Creating a Guide to an Accessible NYC

Creating a Guide to an Accessible NYC
(L-R) Dustin Jones and Anthony Driscoll at Union Square after filming a clip for the Wheely Kickstarter of what traveling around Union Square looks like from the perspective of a wheelchair user. (Courtesy of Anthony Driscoll)
Catherine Yang
5/26/2014
Updated:
5/28/2014

NEW YORK—Coming to school in New York City was always the dream for Anthony Driscoll, a design student from Pennsylvania with a background in traditional visual arts and partiality to functional design. After a visit from his handicapped father, Driscoll, now a graduate student at Parsons, realized much of the city was not functional for a population of at least half a million people in New York.

In 2001, Driscoll’s father, a war veteran, was diagnosed with multiple sclerosis and has spent the last two years in a wheelchair.

“New York City is one of the least accessible cities in the country,” Driscoll said. “If you ask someone whether New York’s accessible, there are two answers: It’s accessible if you know where to go, or it’s not accessible.”

So Driscoll determined he would compile the knowledge of those who do know where to go, and share it with everyone else in a project he calls Wheely. He’s recently launched a Kickstarter to crowd fund his way to a mobile application giving users a map to accessible transportation, restrooms, restaurants, and attractions.

“Because if you’re a tourist or new to the city, you’re not going to know where to go,” Driscoll said. “I see design as a way to help people.”

Fully Accessible

The problem doesn’t end when one identifies a restaurant or a subway stop as accessible.

When Driscoll’s parents came to visit, he combed through reviews to find several accessible restaurants for dinner before the planned Broadway show.

“We went to four different places listed and reviewed as accessible, and only the fourth one was actually accessible,” Driscoll said. And even then, the restroom was hard to access for a wheelchair user, and the tables were so low his father had to sit over a foot away from the table to eat.

Transportation, too, is a notorious hassle. Out of the city’s 468 subway stations, less than 20 percent are accessible, but only a fraction of those 88 stations’ elevators may be working at any given time.

“And sometimes the elevator is down a block from the station [as shown on a map] … and inside a store,” Driscoll said. The signage can also be difficult to find, or read from the point of view of someone sitting in a wheelchair.

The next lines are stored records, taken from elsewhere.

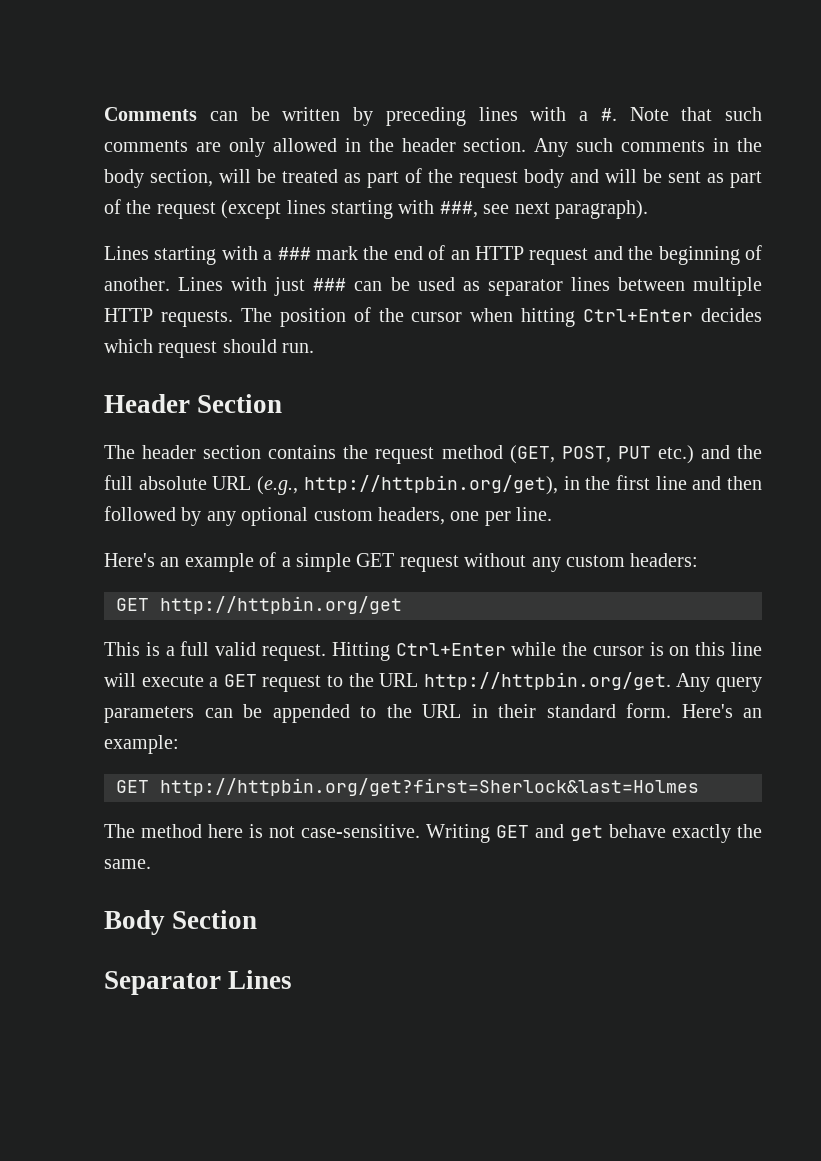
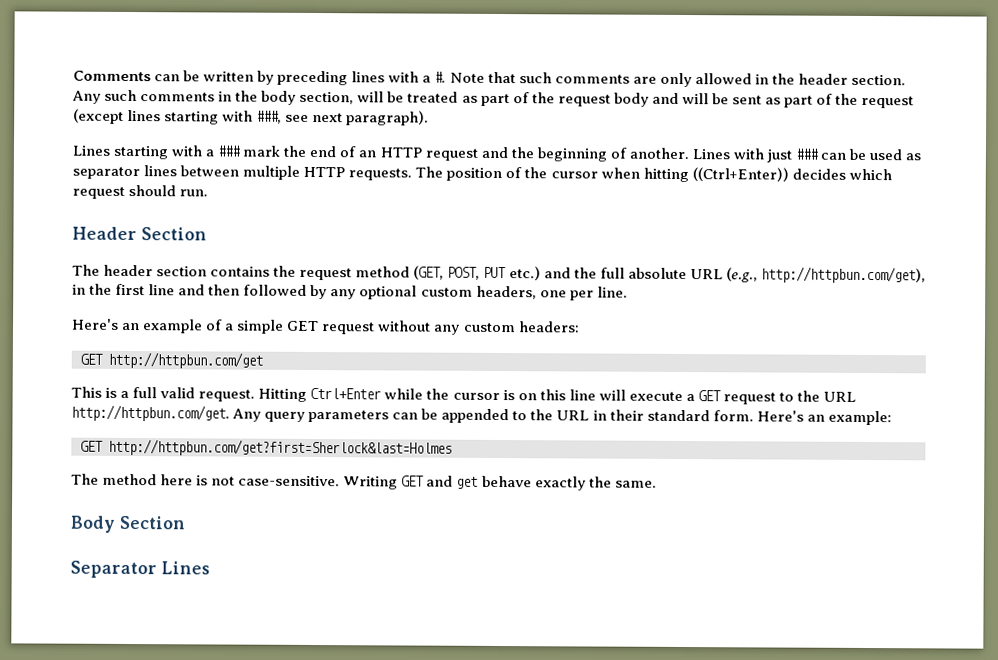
- The position of the cursor when hitting Ctrl+Enter decides which request should run.
+ The position of the cursor when hitting ((Ctrl+Enter)) decides which request should run.
- The header section contains the request method (GET, POST, PUT etc.) and the full absolute URL (e.g., http://httpbin.org/get), in the first line and then followed by any optional custom headers, one per line.
+ The header section contains the request method (GET, POST, PUT etc.) and the full absolute URL (e.g., http://httpbun.com/get), in the first line and then followed by any optional custom headers, one per line.
- GET http://httpbin.org/get
+ GET http://httpbun.com/get
- Hitting Ctrl+Enter while the cursor is on this line will execute a GET request to the URL http://httpbin.org/get. Any query parameters can be appended to the URL in their standard form.
+ Hitting Ctrl+Enter while the cursor is on this line will execute a GET request to the URL http://httpbun.com/get. Any query parameters can be appended to the URL in their standard form.
- GET http://httpbin.org/get?first=Sherlock&last=Holmes
+ GET http://httpbun.com/get?first=Sherlock&last=Holmes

To solve this, the first phase of Driscoll’s project creates an app showing the MTA subway map with only the accessible stations listed, mapped by elevator with real-time information on whether the elevator is working.

Driscoll’s Wheely app (Courtesy of Anthony Driscoll)

Getting Around

Carr Massi has lived in Chelsea for 35 years and uses a power wheelchair. The city is accessible if you know where to go, Massi said.

The subways don’t work for her because the elevators don’t always work, “stress-a-ride” requires a day’s notice on top of showing up in an untimely manner, so she opts for four buses a day or frequenting the familiar establishments in her neighborhood.

“Overall it’s fairly easy, we have the buses. But in the outer boroughs they’re not very good at all,” Massi said.

Outer Boroughs

“If you live in the outer boroughs, you need to go to a different borough, or you have a problem,” said Jean Ryan, who used the city’s subway system for 25 years and ended up buying a house in Brooklyn deliberately close to a subway station. Then just a year afterward, she was no longer able to use the station.

“I had been using a cane, then two canes, then two crutches. It just became too difficult,” Ryan said. For about 20 years now, she has used a powered wheelchair. As a disability rights activist, Ryan travels frequently across many boroughs and is often invited to fundraisers.

She’s lucky to have an express bus station in her neighborhood, Ryan says, but allowing a wheelchair onto one of the big express buses is a hassle. Drivers need to exit the bus to operate the lift and sometimes do not know how to do it. Other times, the equipment is broken and does not work, in Ryan’s experience. She was once stuck on an empty bus for over an hour because the driver did not know how to help her off, and ended up spending three hours on a 35-minute trip.

Ryan relies almost exclusively on Access-A-Ride, which does not allow her to be spontaneous because they need to be arranged the day before.

She tried calling for a taxi once, and it came over an hour later than the reservation, causing her to miss her meeting. Less than 5 percent of the present taxi fleet is accessible and only about a third are on the road at any given time.

Her hope is to access a service as reliable as the subways.

“In 2020 we’ll have [an elevator station] in our neighborhood,” Ryan said. “I’ll be 75 then. I’ll definitely be a senior citizen then. Who knows if I’ll still be alive? Really.”

But the long trips haven’t stopped Ryan from traveling to three boroughs in a week, and catching a foreign film or two at the Lincoln Plaza Cinema.

“It’s sad because years ago people with disabilities were kept in houses, hidden,” Ryan said. “Now we’re getting a little better.”